Front Big Data. 2023 May 12:6:1149402. doi: 10.3389/fdata.2023.1149402. eCollection 2023.

Abstract

Urban environments continuously generate larger and larger volumes of data, whose analysis can provide descriptive and predictive models as valuable support to inspire and develop data-driven Smart City applications. To this aim, Big data analysis and machine learning algorithms can play a fundamental role to bring improvements in city policies and urban issues. This paper introduces how Big Data analysis can be exploited to design and develop data-driven smart city services, and provides an overview on the most important Smart City applications, grouped in several categories.
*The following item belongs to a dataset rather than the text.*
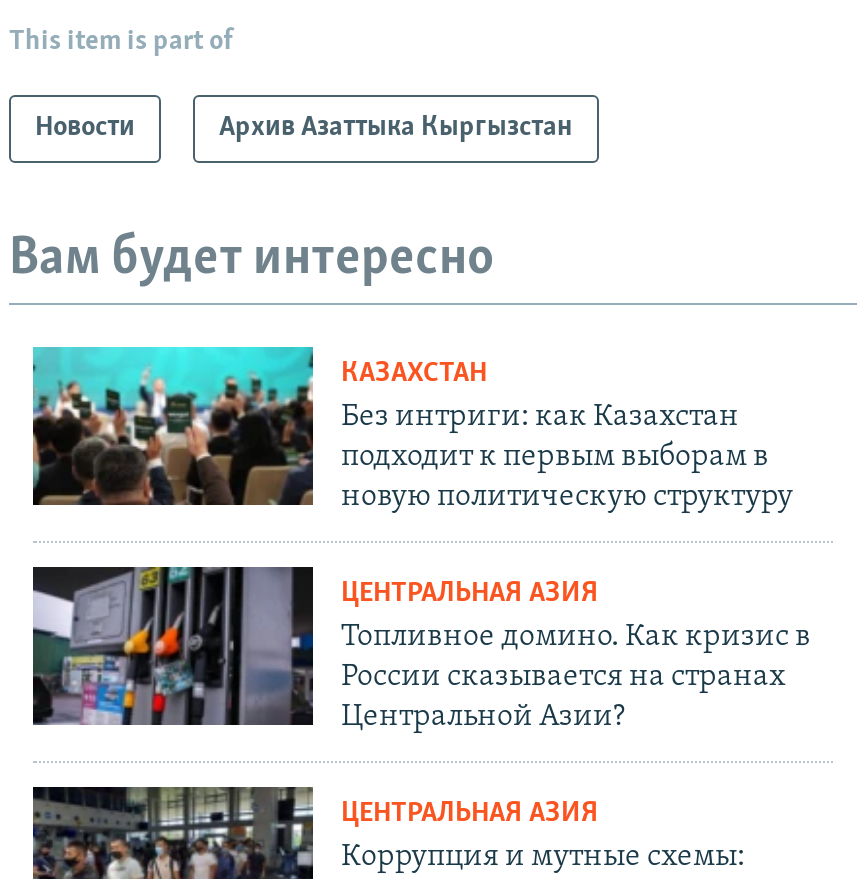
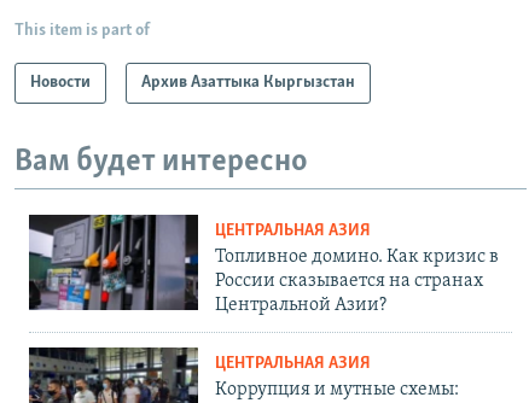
[31,345,793,513] [image] | КАЗАХСТАН | Без интриги: как Казахстан | подходит к первым выборам в | новую политическую структуру -> none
Then, it presents three real-case studies showing how data analysis methodologies can provide innovative solutions to deal with smart city issues. The first one is an approach for spatio-temporal crime forecasting (tested on Chicago crime data), the second one is methodology to discover mobility hotsposts and trajectory patterns from GPS data (tested on Beijing taxi traces), the third one is an approach to discover predictive epidemic patterns from mobility and infection data (tested on real COVID-19 data). The presented real-world cases prove that data analytics models can effectively support city managers in tackling smart city challenges and improving urban applications.

Keywords: COVID-19; big data analysis; crime forecasting; mobility patterns; smart cities; trajectory mining.

Grants and funding

This research was supported by the ICSC National Centre for HPC, Big Data, and Quantum Computing (CN00000013) within the NextGenerationEU program.